Last Saturday, my seven-yearold son returned from another needle match for Cuddington under-eights soccer team, grinning hugely from ear to ear. 'Did you win?' I asked. 'Well', he replied '. . . nearly'. 'So what was the score?' 'Um, 7-2 to them, I think.'And off he hopped.

He has the optimism gene, no doubt about it. And he got it from me.

Sometimes, readers tell me I seem a little gloomy. That couldn't be further from the truth. I couldn't be more hopeful about the possibilities for IT in the NHS. I think it could bring the most extraordinary benefits to patients, clinicians and managers, if we make some sensible decisions for the future.

That is why I get frustrated when the same errors are made again and again by an unresponsive central bureaucracy: the sheer waste of potential is what hurts.

But the potential is real enough.

Let me take you to a real hospital, somewhere in England. It has an electronic patient record system.

This was provided by a private company but implemented in partnership with managers and clinicians on site.

Every day 4,000 electronic notes are opened, and 800 people regularly use the system.What a transformation there has been since the system went live.

House officers no longer search for paper reports, phoning the laboratory for copies or even asking for the test to be done again. Instead, they can simply look at the nearest PC screen or receive the abnormal result as an e-mail attachment. Every EPR is immediately available in accident and emergency and in the admissions wards to provide background information where patients'memories fail them or where the results of particular investigations have never been passed on.

Consultants telephoned by GPs for advice no longer flounder, trying to remember past tests and consultations and future plans.

They have immediate electronic access to all relevant information.

They can advise the GP at once, and the GP can, in turn, let their patient know immediately faceto-face what needs to be done.

Clinicians no longer spend the day bleeping each other or playing telephone tag. Instead, they can guarantee rapid delivery of vital clinical information using an e-mail system incorporated into the EPR. In a hospital where pressure on beds means a single team's patients may be on 10 different wards, the new system is the only efficient way to keep track of investigations. An online diary, shared with secretaries and immediate colleagues and accessible from the ward, the office and the clinic, makes it possible to organise ad hoc clinical appointments and management meetings.

Easy access to the internet also makes a big difference. Patient guides can be found and printed in moments.

Information on rare syndromes may be available immediately through search engines.

The system even offers support with prescribing. For example, the computer can help with complex multi-drug regimes, allowing drug doses to be automatically calculated, helping to avoid undesirable interactions between different drugs.

In the laboratories, technicians no longer struggle to answer telephone enquiries while trying to conduct new tests. Their results are reported immediately and electronically, and clinicians around the trust can access them.

Secretaries no longer use word processors to type clinic letters, sometimes pasting in the GP details from previous letters, saving the result on a hard drive which is inaccessible to anyone else.

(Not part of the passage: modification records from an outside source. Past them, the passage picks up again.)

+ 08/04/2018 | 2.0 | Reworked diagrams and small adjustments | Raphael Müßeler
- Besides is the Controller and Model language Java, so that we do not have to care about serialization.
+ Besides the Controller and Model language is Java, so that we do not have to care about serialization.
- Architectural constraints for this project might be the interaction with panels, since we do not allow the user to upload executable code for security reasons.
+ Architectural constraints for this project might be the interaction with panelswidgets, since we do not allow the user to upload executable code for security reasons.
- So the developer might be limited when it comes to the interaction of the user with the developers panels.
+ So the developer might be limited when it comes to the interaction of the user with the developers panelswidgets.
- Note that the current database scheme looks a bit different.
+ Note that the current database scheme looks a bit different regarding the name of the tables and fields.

Instead, they are presented with a letter already formatted with all relevant administrative and clinical content. They can quickly add a few further lines and save the letter where it is accessible to everyone else looking after that patient.

The EPR system has become an ideal tool for managing cancer multidisciplinary meetings.

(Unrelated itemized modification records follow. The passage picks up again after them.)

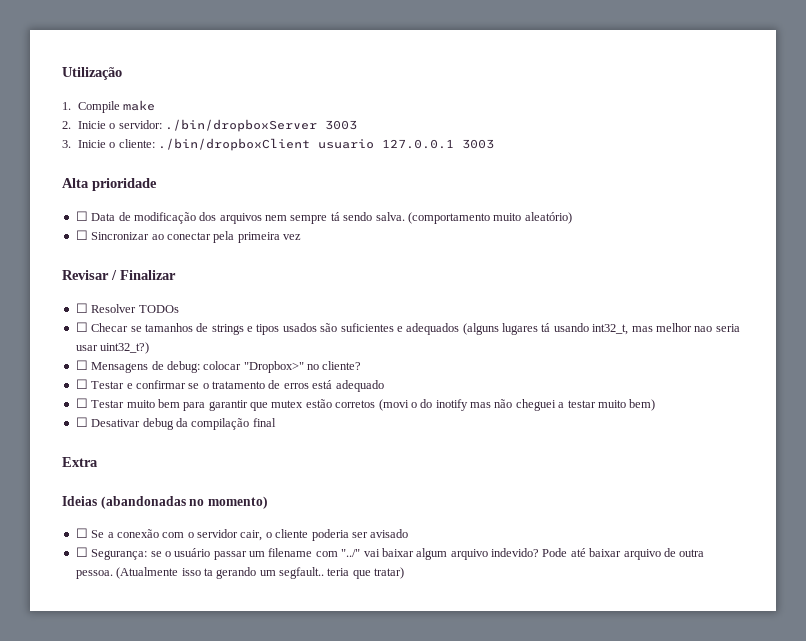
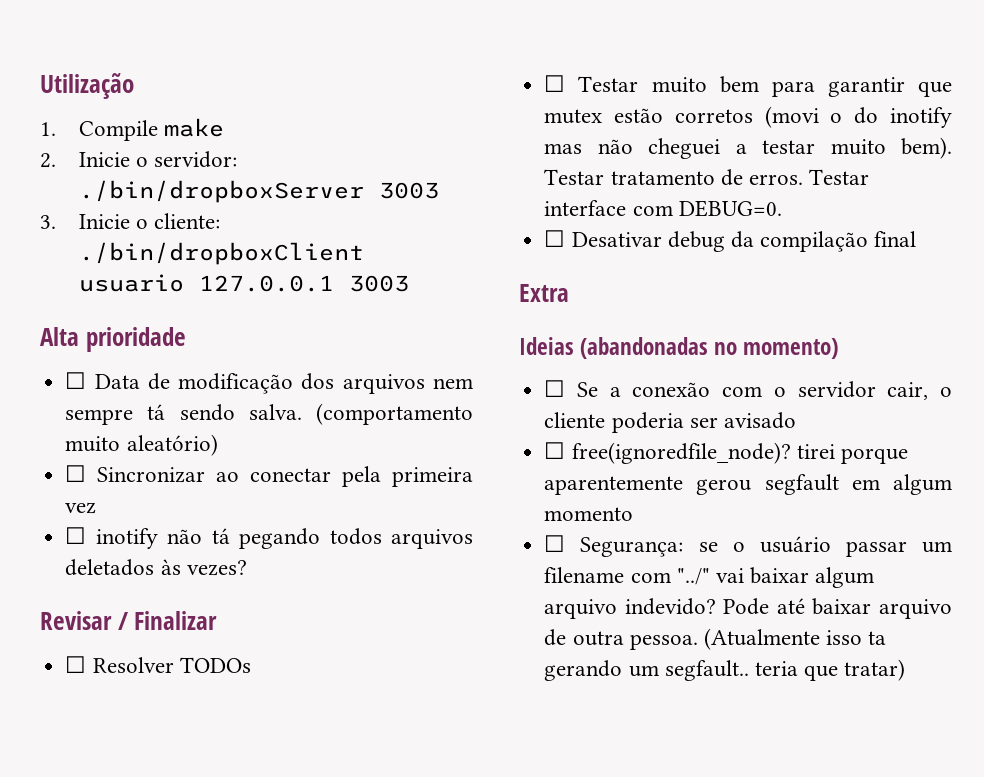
+ ☐ inotify não tá pegando todos arquivos deletados às vezes?
- ☐ Checar se tamanhos de strings e tipos usados são suficientes e adequados (alguns lugares tá usando int32_t, mas melhor nao seria usar uint32_t?)
- ☐ Mensagens de debug: colocar "Dropbox>" no cliente?
- ☐ Testar e confirmar se o tratamento de erros está adequado
- ☐ Testar muito bem para garantir que mutex estão corretos (movi o do inotify mas não cheguei a testar muito bem)
+ ☐ Testar muito bem para garantir que mutex estão corretos (movi o do inotify mas não cheguei a testar muito bem). Testar tratamento de erros. Testar interface com DEBUG=0.
+ ☐ free(ignoredfile_node)? tirei porque aparentemente gerou segfault em algum momento

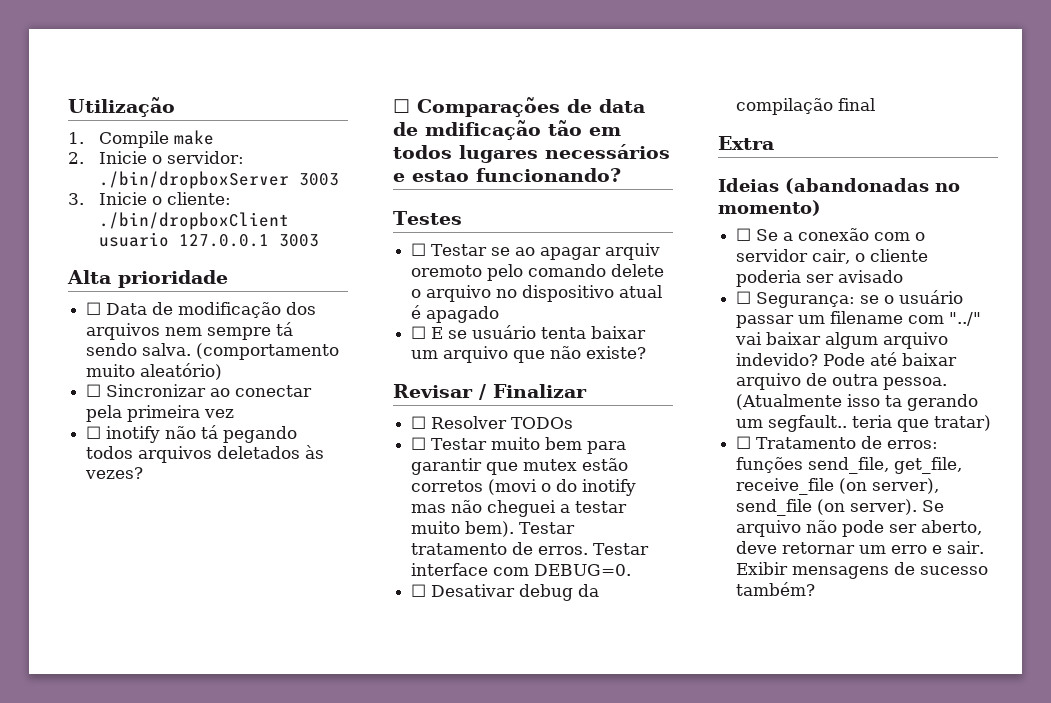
+ ☐ Comparações de data de mdificação tão em todos lugares necessários e estao funcionando?
+ Testes
+ ☐ Testar se ao apagar arquiv oremoto pelo comando delete o arquivo no dispositivo atual é apagado
+ ☐ E se usuário tenta baixar um arquivo que não existe?
- ☐ free(ignoredfile_node)? tirei porque aparentemente gerou segfault em algum momento
+ ☐ Tratamento de erros: funções send_file, get_file, receive_file (on server), send_file (on server). Se arquivo não pode ser aberto, deve retornar um erro e sair. Exibir mensagens de sucesso também?

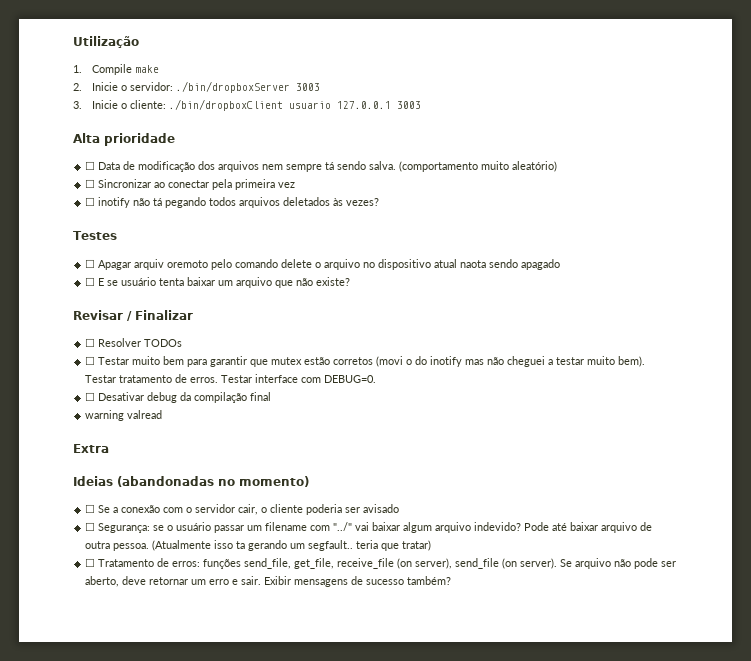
- ☐ Comparações de data de mdificação tão em todos lugares necessários e estao funcionando?
  Testes
- ☐ Testar se ao apagar arquiv oremoto pelo comando delete o arquivo no dispositivo atual é apagado
+ ☐ Apagar arquiv oremoto pelo comando delete o arquivo no dispositivo atual naota sendo apagado
+ warning valread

Patients whose cases need to be discussed have their details added online to the meeting lists by their clinicians.Management plans can be entered into the EPR as soon as they are agreed.

How do I know this system works? Well, one test takes place whenever a PC malfunctions.

Expletives rend the air - because the information the PC should be providing is seen as central to everybody's work.

But let us not pretend that everything is peaches and cream.

The EPR system is available across the hospital. It has obvious management and clinical benefits. But one-fifth of clinicians do not use the system directly, relying on others to do the work for them. I am reminded of the study once done at IBM, which showed that the company wasn't getting the full management benefit from its internal IT system, because senior managers simply wouldn't use it.

So, as my son would say, we are nearly winning. But We are not there yet.